Good work Pete mate, thats some hell of a difference.


----------



## PRL (Jul 5, 2006)

Thanks Rob mate.

Vicky said to say Hi.


----------



## ParaManiac (Mar 20, 2007)

Awesome transformation! and i see you have been on the board for 12 months,definitely need to post more as im sure you've got some excellent advice/know how to share.


----------



## Conrad1436114525 (Mar 3, 2007)

this tops them all...has to be the best transformation ever.... some people can realy just change their bodies so quickly. Cudos to you though mate. Fantastic stuff.


----------



## Bulk1 (Apr 12, 2007)

SARGE said:


> awesome thread really insperational well done all you guys respect


I was just about to type the same thing.... this thread is really inspirational.. thanks for all the posts guys.


----------



## jimbo1436114513 (Mar 28, 2006)

PRL that is amazing!

Whats your height etc??


----------



## winger (Jul 26, 2003)

Yea most impressive, what ever you did, it was perfect for sure PRL.

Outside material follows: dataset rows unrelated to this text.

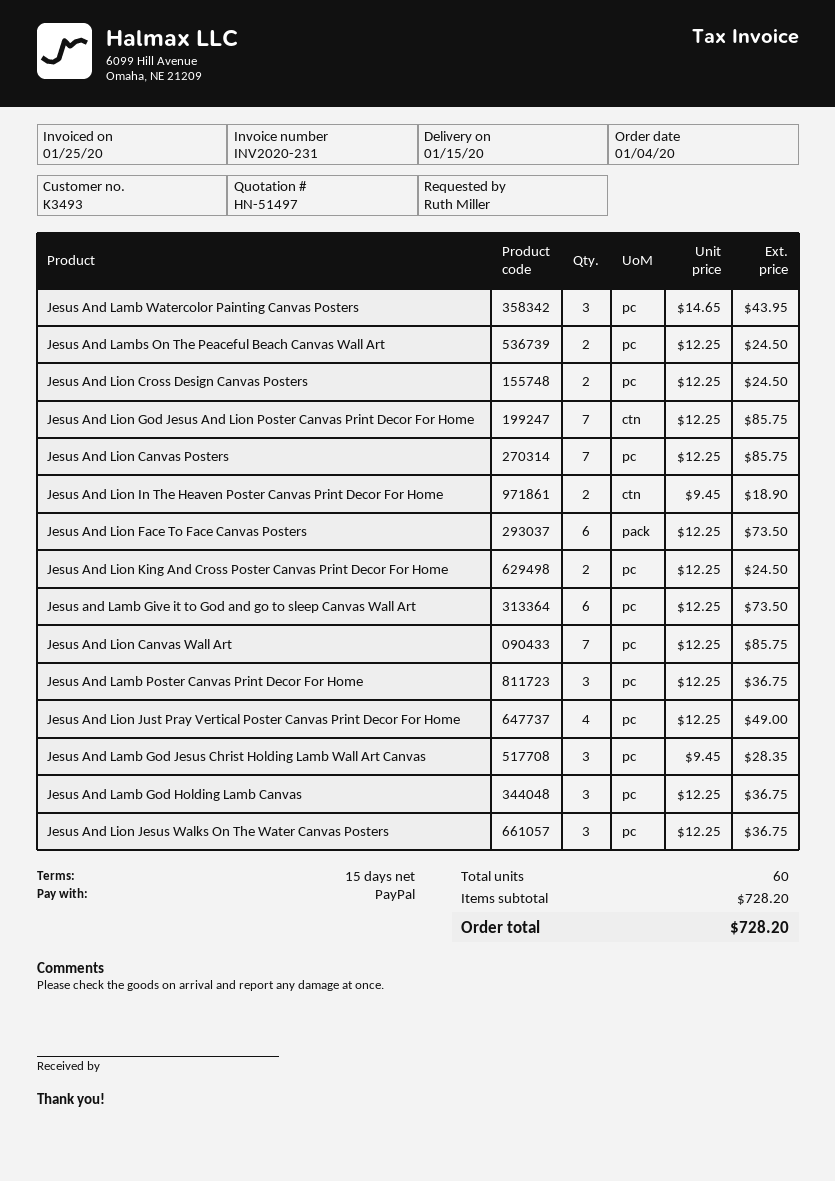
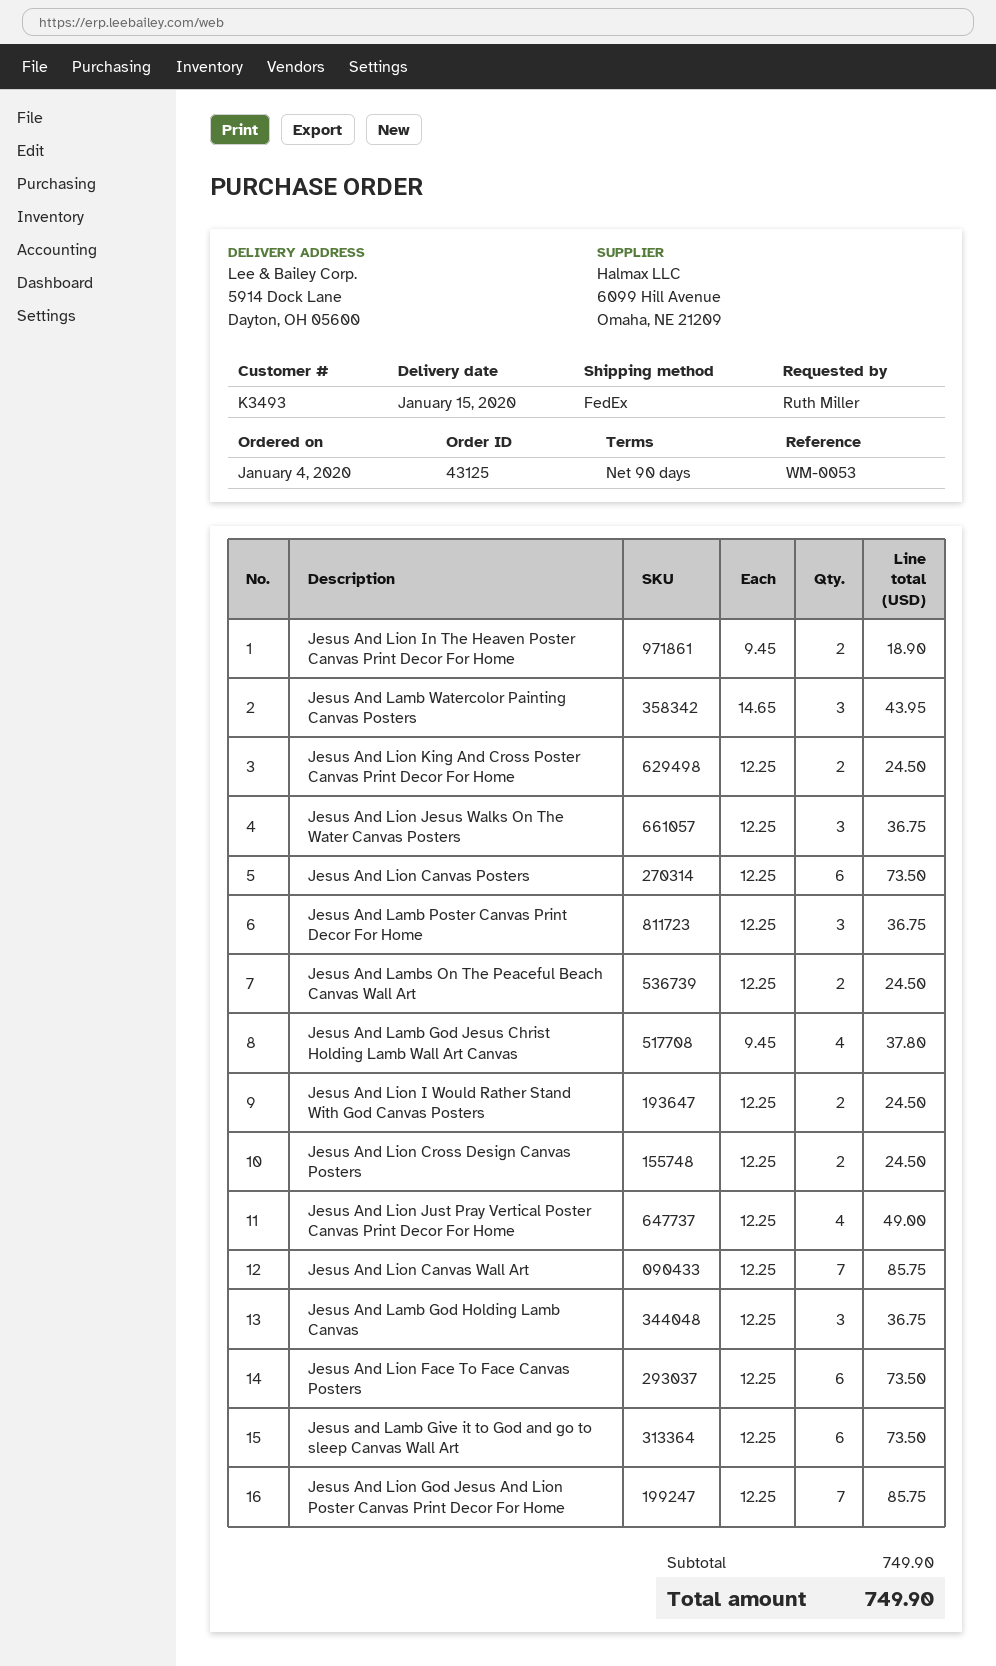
payment terms: 15 days -> 90 days
Jesus And Lion Canvas Posters: 7 x 12.25 = 85.75 -> 6 x 12.25 = 73.50
Jesus And Lamb God Jesus Christ Holding Lamb Wall Art Canvas: 3 x 9.45 = 28.35 -> 4 x 9.45 = 37.80
Jesus And Lion I Would Rather Stand With God Canvas Posters: none -> 2 x 12.25 = 24.50
subtotal: 728.20 -> 749.90
total: 728.20 -> 749.90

You carried allot of muscle in your before pick so trimming down you still had tons of muscle. I really hope you didn't take that wrong. 

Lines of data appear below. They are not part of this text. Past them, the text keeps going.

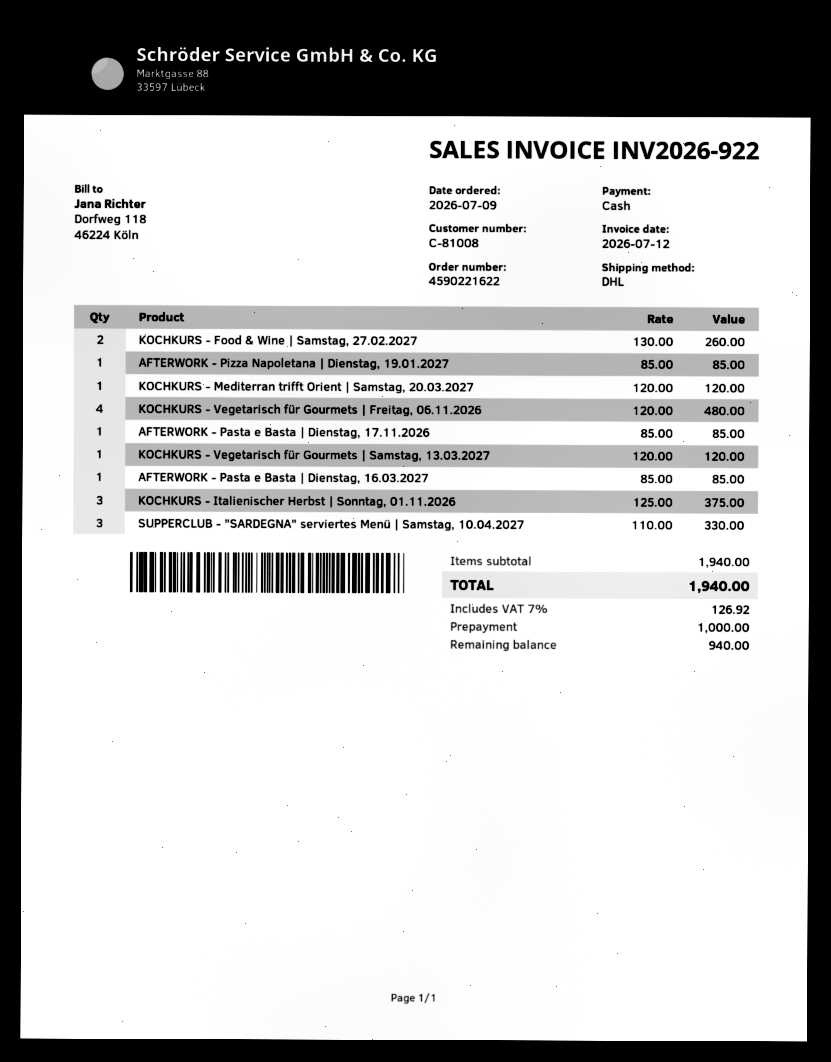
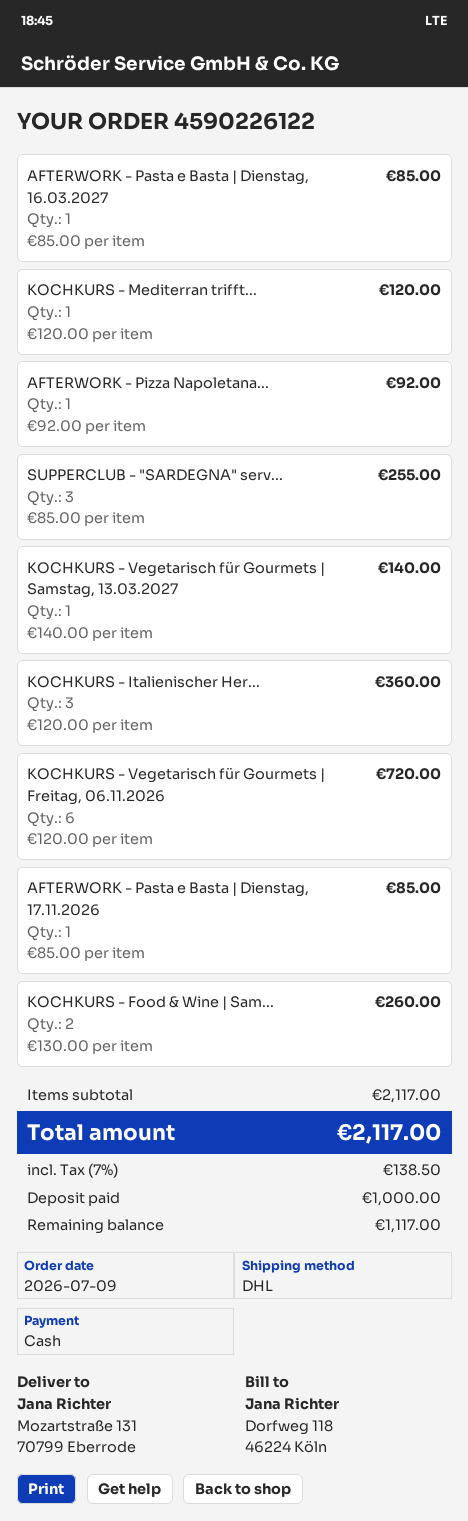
order number: 4590221622 -> 4590226122
AFTERWORK - Pizza Napoletana | Dienstag, 19.01.2027: 1 x 85.00 = 85.00 -> 1 x 92.00 = 92.00
KOCHKURS - Vegetarisch für Gourmets | Freitag, 06.11.2026: 4 x 120.00 = 480.00 -> 6 x 120.00 = 720.00
KOCHKURS - Vegetarisch für Gourmets | Samstag, 13.03.2027: 1 x 120.00 = 120.00 -> 1 x 140.00 = 140.00
KOCHKURS - Italienischer Herbst | Sonntag, 01.11.2026: 3 x 125.00 = 375.00 -> 3 x 120.00 = 360.00
SUPPERCLUB - "SARDEGNA" serviertes Menü | Samstag, 10.04.2027: 3 x 110.00 = 330.00 -> 3 x 85.00 = 255.00
subtotal: 1940.00 -> 2117.00
tax: 7% = 126.92 -> 7% = 138.50
total: 1940.00 -> 2117.00
balance: 940.00 -> 1117.00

Very, very, very well done mate!


----------



## leeston (May 30, 2006)

hi pete.

You may not remember me but I think you went to the same school as me (Great Barr). Am I right?

Hard to beleive it but I think you were in the year or two below me.

Do you still train at Emporium? I do, but at 07.00hrs each morning.

I have seen you at a few comps (in the crowd) but have never approached you as you appear well connected and always surrounded by honeys!!!

Great pics fella, I have seen you appear on stage and you are impressive.

Lee (great barr)


----------



## chrisj22 (Mar 22, 2006)

You crack me up, Leeston!!! pmsl

Pete, the transformation is incredible. Hats off to you fella.


----------



## hackskii (Jul 27, 2003)

PRL, that is impressive.

It is easy to see the muscle you had in the first pic although it was a bit covered.


----------



## PRL (Jul 5, 2006)

Thanks guys. I'm still learning and finding my feet. Next year I want to be my breakout year.

Lee,

Ya fool. Just come up and say hi. Annoys me when folk think they can't approach me. Lol. See if you saw RobDog up close, I could understand. Lol what a Monster.

Drop me a PM. Be good to catch up mate


----------



## JohnOvManc (Oct 25, 2003)

I was into rec drugs (LSD) in my younger days, all time low/thin here @ about 7.5 stones (my son was better built!!!)... to being about 12.5 stones been bigger just never got any pics


----------



## ParaManiac (Mar 20, 2007)

Good size and shape,respect for turning things around.


----------



## winger (Jul 26, 2003)

PARAMANIAC said:


> Good size and shape,respect for turning things around.


Ditto!


----------



## JohnOvManc (Oct 25, 2003)

thanx lads, much appreciated


----------



## The Rave (Jun 1, 2007)

robdog said:


> Not ultra ripped but im happy. That took about 21/2 years.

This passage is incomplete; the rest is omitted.